Zoonotic diseases today

Climate change and infectious disease — a deadly duo?

The consequences of human intervention in the environment are not yet fully understood. What is certain is that they are far-reaching; what is less certain is that it will all end well.

Climate change has reached crisis point, causing environmental disasters. We hear of these catastrophes in the news and can see change playing out before our own eyes — sometimes experiencing it in our own bodies. Amid altered ecosystems and precarious conditions of life, infectious diseases — already the second-most frequent cause of death — are set to pose an even greater threat in the future.

As humans claim more of the natural environment for themselves, new zoonotic diseases emerge, and as host animals move into more exotic surroundings, the risk of infection increases.

At the present, this can be observed in the case of tick-borne encephalitis and Lyme disease (Lyme borreliosis). The vector for both is the tick, which thrives in long summers and mild winters. The same is true of the tiger mosquito, which carries the Zika, Chikungunya, West Nile and Dengue viruses.

Sars-Cov-2 was the first zoonotic pathogen to be systematically analysed, giving valuable insights into epidemiology and evolution.

Our research into the basic mechanisms of zoonotic diseases are still in their early stages. This makes the perspective offered by the past — by ancient DNA — all the more valuable for the perspective on the future.
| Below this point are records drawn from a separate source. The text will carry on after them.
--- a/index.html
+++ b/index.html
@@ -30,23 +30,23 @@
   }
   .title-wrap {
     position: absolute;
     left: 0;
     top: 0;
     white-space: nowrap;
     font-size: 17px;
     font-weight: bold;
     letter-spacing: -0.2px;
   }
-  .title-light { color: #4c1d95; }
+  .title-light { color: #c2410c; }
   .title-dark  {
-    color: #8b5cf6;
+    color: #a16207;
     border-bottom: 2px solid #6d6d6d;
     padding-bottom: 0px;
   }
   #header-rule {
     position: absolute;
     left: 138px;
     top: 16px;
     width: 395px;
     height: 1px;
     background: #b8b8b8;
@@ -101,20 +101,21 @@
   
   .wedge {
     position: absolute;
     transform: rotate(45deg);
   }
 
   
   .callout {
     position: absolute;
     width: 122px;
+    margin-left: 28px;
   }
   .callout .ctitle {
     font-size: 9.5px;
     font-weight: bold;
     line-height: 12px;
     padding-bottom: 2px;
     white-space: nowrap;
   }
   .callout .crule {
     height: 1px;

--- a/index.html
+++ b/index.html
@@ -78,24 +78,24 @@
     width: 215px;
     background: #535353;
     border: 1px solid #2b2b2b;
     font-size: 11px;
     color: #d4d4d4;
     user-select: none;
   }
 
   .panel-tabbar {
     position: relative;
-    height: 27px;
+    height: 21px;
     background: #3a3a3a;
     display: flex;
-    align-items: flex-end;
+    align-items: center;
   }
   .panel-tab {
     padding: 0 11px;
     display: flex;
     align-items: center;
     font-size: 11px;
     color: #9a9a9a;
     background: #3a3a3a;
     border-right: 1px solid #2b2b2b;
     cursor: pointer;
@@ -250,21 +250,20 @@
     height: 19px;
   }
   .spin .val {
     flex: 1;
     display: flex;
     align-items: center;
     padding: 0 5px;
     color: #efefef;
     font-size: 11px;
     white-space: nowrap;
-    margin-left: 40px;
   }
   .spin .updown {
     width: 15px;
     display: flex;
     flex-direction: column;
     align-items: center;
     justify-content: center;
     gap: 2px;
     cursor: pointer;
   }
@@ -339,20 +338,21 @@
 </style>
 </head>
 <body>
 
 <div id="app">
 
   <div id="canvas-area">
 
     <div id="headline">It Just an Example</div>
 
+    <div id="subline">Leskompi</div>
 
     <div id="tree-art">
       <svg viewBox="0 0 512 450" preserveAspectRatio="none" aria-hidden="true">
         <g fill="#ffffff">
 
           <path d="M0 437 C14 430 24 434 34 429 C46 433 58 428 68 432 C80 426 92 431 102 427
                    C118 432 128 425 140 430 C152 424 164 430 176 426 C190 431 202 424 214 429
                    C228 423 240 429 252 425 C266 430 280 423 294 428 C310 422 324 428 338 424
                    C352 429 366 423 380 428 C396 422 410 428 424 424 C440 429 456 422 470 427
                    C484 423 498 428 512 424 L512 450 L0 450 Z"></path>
Ben Krause-Kyora is a molecular biologist researching pathogens and their influence on human life over the past ten thousand years at the Institute of Clinical Molecular Biology (IKMB), Kiel University. He takes a particular interest in the first settled farmers, whose novel way of life bought them into close and lasting proximity with domesticated animals, remaking the environment and exposing them to new pathogens in the process. Over the millennia, the impact of the resulting pathogens and the pandemics they caused has changed the human genome and left traces in its present form.